─── DATA

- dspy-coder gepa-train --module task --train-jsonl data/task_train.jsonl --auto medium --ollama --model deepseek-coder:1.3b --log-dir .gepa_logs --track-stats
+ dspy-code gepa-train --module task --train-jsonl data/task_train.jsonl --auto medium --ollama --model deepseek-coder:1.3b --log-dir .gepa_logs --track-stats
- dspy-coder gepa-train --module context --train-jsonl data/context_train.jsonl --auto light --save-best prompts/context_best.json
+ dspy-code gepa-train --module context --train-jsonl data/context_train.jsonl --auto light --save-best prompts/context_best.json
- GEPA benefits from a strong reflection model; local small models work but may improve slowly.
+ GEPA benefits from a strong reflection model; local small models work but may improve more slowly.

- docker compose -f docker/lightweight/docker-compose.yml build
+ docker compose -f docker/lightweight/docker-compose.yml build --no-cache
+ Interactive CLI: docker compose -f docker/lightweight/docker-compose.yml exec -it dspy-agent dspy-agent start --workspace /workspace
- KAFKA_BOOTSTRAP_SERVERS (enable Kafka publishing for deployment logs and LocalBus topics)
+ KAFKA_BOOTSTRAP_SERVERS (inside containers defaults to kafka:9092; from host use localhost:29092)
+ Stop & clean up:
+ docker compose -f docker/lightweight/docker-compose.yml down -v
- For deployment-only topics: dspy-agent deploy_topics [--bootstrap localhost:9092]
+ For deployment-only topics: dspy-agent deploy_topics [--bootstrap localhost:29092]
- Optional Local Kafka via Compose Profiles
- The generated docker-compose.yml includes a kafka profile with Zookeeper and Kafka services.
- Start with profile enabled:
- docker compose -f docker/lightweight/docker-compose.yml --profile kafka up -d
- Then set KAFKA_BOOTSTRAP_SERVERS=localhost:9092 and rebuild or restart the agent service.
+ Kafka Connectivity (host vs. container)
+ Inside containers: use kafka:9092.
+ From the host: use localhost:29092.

──────
─── DATA

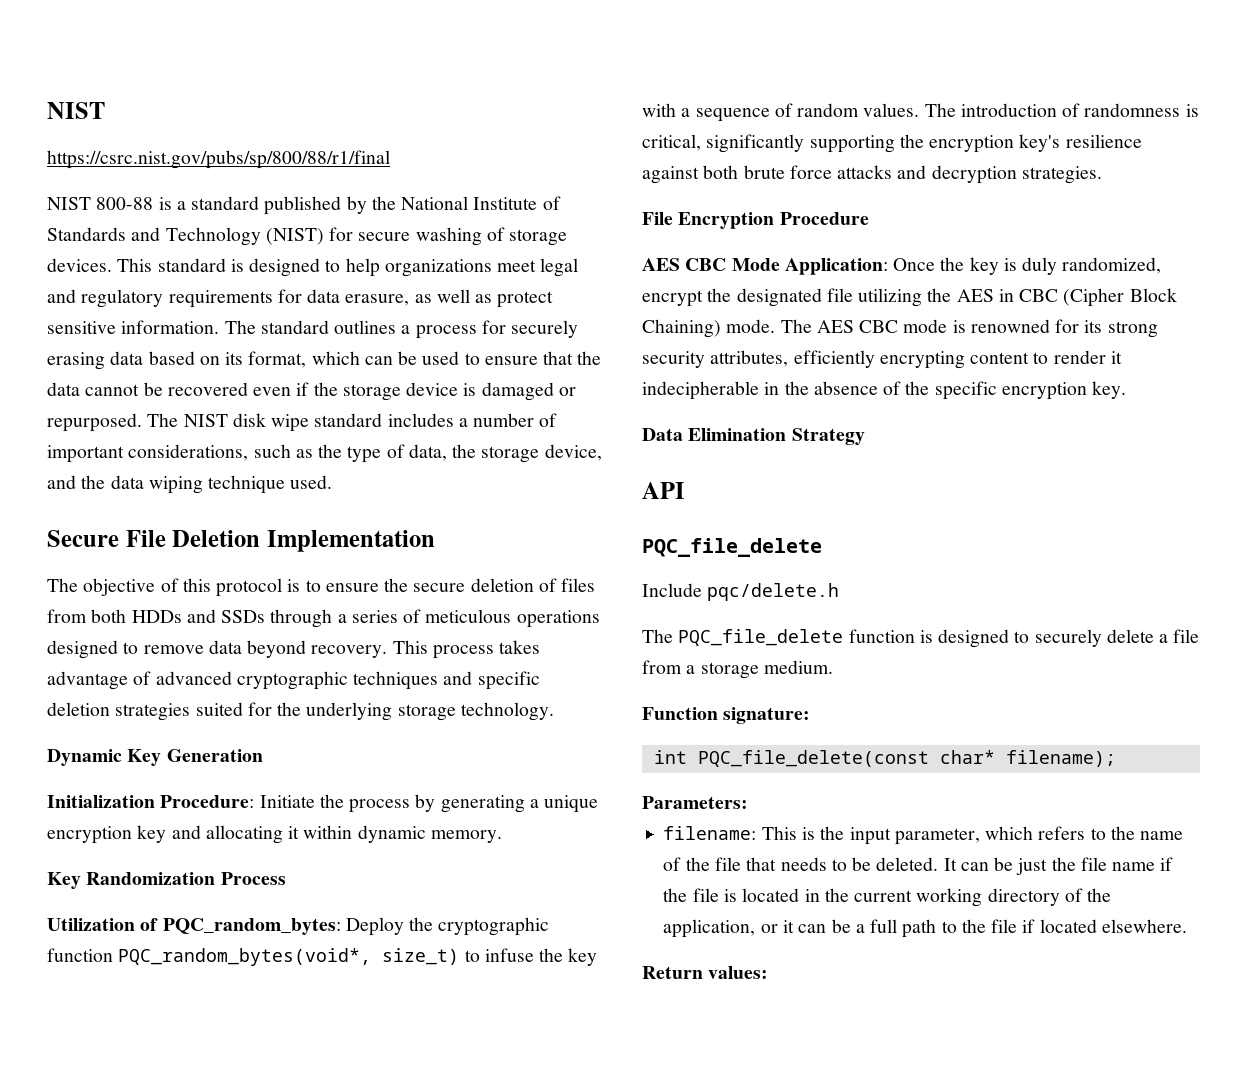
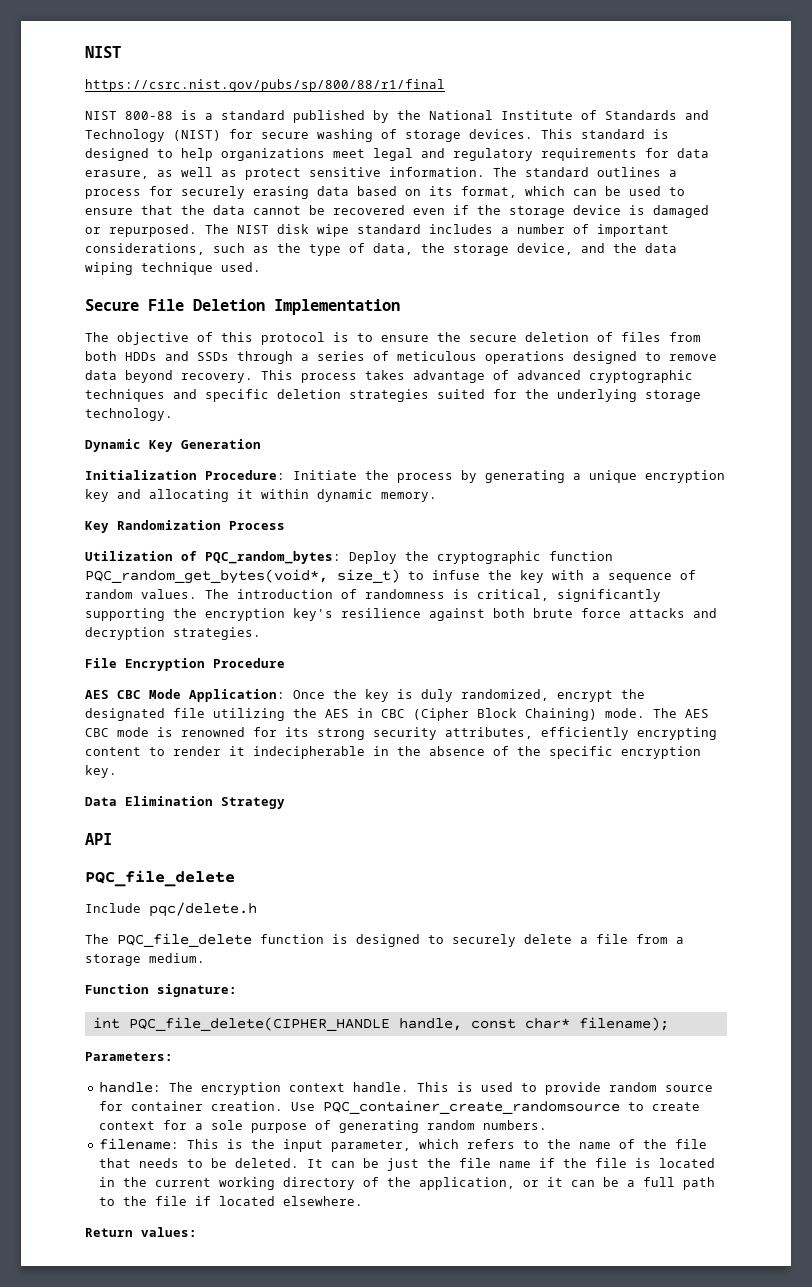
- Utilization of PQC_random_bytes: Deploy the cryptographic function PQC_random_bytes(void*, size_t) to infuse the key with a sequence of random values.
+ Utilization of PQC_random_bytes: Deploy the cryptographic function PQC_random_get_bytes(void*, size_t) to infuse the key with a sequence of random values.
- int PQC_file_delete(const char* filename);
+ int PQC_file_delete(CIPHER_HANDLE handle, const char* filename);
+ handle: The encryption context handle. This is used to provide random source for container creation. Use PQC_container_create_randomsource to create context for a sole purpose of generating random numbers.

──────

EXERCISE DIRECTIONS: The expected output is exactly the lines of the listing above between the line holding "- Then set KAFKA_BOOTSTRAP_SERVERS=localhost:9092" and the line holding "host: use localhost:29092.", inclusive.

EXERCISE ANSWER:
- Then set KAFKA_BOOTSTRAP_SERVERS=localhost:9092 and rebuild or restart the agent service.
+ Kafka Connectivity (host vs. container)
+ Inside containers: use kafka:9092.
+ From the host: use localhost:29092.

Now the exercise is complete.